In early February, the Center wrote to every Board member of the Ford Motor Company cautioning against this joint venture. The Scorpio project was also the subject of congressional scrutiny in testimony provided by the Center on February 28th before the Technology Transfer Caucus.

The Ford project was slated to be part of the American Trade Consortium (ATC) trade agreement. Regrettably, the six other American firms comprising the ATC (Chevron Corp., Eastman Kodak Co., Johnson & Johnson, RJR Nabisco Inc., Archer-Daniels-Midland Co., and Mercator Corp) did not follow Ford’s lead; they today signed the umbrella accord with organizations of the Soviet government. This agreement will facilitate technology transfers to the USSR and enhance Soviet potential to compete for Western export markets.

According to Roger W. Robinson, Jr., former senior director for international economic affairs at the National Security Council and a member of the Center’s Board of Advisors, "The last-minute withdrawal of the estimated $10 billion Ford joint venture was a greater blow to the Consortium’s overall gameplan than the ATC is probably willing to acknowledge. This major reversal puts Chevron squarely in the lead of the American Trade Consortium as the ‘cash cow’ on which the other ventures depend for profit repatriation."

Commenting on Chevron’s role in generating hard currency for the Soviet Union, Gaffney said: "It would appear that Chevron is fast becoming communism’s favorite oil company. Chevron’s activities in Angola — which run counter to U.S. foreign policy objectives — do not inspire confidence in this company’s judgment or its concern about the national interest."

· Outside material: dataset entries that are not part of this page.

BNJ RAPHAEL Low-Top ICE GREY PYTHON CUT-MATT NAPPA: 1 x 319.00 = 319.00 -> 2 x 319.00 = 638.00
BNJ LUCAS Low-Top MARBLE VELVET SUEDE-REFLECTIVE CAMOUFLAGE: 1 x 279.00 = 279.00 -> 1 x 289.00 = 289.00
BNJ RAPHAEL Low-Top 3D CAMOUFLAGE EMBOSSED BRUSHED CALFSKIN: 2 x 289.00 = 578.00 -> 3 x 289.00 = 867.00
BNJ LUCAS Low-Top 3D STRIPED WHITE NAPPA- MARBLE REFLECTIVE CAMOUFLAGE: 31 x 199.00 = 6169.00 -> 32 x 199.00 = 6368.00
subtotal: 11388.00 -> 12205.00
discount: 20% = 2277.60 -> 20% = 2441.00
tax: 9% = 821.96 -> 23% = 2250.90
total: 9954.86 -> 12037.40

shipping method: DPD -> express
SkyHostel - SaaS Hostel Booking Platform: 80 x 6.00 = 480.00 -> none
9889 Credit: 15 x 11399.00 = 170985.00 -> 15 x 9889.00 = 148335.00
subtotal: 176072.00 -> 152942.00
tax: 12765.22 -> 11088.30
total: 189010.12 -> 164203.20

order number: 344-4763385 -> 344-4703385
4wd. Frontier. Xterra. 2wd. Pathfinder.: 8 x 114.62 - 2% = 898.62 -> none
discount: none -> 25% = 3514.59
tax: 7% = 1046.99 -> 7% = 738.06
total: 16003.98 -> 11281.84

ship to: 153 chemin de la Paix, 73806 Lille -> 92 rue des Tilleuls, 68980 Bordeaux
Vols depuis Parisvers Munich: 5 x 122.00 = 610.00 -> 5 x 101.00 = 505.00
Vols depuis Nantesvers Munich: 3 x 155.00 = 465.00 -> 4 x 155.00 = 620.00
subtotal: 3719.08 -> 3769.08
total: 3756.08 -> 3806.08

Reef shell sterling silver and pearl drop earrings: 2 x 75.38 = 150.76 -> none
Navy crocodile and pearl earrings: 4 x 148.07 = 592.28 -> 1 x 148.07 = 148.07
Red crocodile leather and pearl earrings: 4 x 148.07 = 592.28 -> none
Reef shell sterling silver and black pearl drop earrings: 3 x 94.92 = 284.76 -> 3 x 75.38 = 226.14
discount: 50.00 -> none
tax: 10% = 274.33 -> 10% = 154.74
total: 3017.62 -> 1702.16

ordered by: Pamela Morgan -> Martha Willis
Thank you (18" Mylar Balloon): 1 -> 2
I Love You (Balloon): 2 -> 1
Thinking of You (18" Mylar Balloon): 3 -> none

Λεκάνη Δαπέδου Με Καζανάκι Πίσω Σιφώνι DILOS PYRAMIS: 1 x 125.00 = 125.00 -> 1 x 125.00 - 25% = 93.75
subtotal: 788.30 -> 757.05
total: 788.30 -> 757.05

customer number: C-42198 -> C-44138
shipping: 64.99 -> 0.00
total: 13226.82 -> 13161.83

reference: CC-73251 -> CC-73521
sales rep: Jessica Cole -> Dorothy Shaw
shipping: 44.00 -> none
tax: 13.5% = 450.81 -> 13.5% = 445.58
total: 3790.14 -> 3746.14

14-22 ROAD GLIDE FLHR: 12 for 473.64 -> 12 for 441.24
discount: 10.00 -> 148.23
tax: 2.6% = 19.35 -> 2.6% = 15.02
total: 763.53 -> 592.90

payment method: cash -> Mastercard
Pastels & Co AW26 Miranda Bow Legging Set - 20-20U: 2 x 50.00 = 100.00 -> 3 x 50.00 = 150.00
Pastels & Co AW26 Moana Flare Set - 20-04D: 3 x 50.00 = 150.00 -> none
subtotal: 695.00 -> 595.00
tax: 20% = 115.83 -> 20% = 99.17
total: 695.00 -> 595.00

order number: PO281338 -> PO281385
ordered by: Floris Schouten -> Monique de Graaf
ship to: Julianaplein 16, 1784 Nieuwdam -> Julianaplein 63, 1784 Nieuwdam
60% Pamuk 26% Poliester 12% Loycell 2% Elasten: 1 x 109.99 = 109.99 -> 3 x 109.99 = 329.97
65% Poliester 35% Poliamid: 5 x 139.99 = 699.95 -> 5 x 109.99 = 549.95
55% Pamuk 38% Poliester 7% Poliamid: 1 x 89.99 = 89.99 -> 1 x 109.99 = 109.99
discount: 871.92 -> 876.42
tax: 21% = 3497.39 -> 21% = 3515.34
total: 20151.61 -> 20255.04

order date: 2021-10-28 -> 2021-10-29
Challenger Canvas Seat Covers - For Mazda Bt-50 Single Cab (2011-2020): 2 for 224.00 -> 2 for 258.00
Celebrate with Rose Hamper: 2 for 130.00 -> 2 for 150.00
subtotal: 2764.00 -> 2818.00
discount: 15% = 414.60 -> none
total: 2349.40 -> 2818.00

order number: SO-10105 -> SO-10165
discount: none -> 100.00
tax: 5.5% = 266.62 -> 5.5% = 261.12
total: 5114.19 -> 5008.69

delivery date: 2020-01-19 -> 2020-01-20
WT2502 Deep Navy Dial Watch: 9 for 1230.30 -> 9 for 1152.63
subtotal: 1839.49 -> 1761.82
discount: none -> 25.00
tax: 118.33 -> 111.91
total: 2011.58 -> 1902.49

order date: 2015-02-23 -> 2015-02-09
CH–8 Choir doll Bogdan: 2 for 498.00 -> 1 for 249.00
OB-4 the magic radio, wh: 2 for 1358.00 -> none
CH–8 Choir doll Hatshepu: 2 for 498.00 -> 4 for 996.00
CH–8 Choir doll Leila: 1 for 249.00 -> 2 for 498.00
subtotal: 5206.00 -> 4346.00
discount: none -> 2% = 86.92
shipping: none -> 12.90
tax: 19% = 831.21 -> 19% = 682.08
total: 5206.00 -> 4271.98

Gaffney announced that the Center for Security Policy is assessing the adverse strategic implications of Chevron’s proposed expansion of the Soviet Union’s oil and gas industry in the context of the ATC deal. He encouraged the Bush Administration and Congress to do likewise: "With oil and gas providing some two-thirds of Soviet annual hard currency earnings, Chevron’s drilling for dollars in the USSR could ultimately fund activities inimical to Western interests."